> _WHAT IS NEEDED_
Output exactly the line containing "Center, with jbl" and each line after it through the last line of the records, and nothing else.

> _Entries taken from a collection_
+-------+

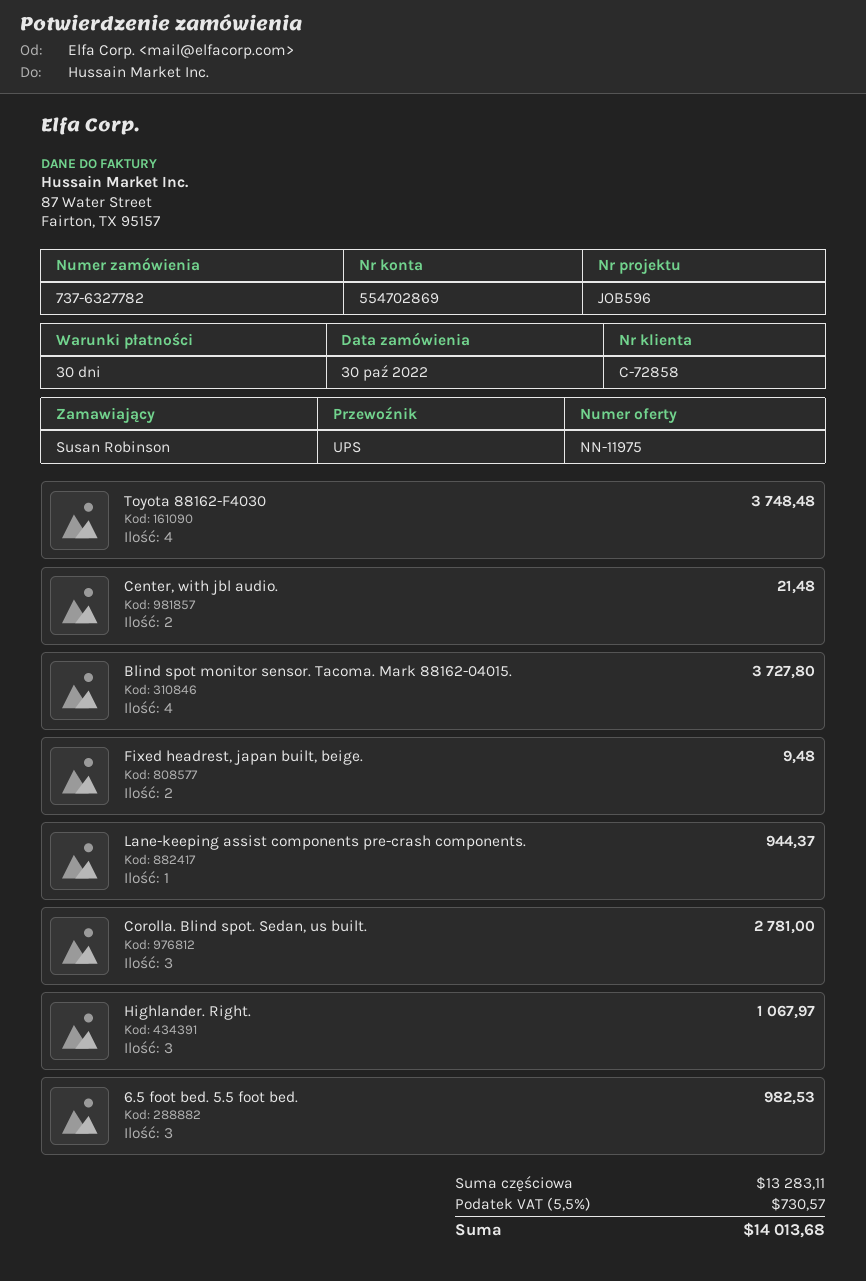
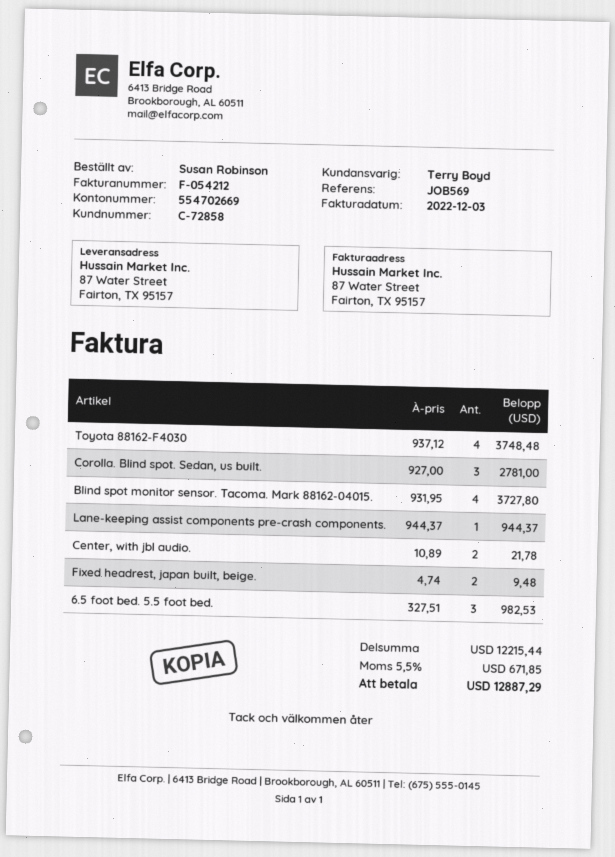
reference: JOB596 -> JOB569
bank account: 554702869 -> 554702669
Center, with jbl audio.: 2 for 21.48 -> 2 for 21.78
Highlander. Right.: 3 for 1067.97 -> none
subtotal: 13283.11 -> 12215.44
tax: 5.5% = 730.57 -> 5.5% = 671.85
total: 14013.68 -> 12887.29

+-------+

> _WRITTEN RESPONSE_
Center, with jbl audio.: 2 for 21.48 -> 2 for 21.78
Highlander. Right.: 3 for 1067.97 -> none
subtotal: 13283.11 -> 12215.44
tax: 5.5% = 730.57 -> 5.5% = 671.85
total: 14013.68 -> 12887.29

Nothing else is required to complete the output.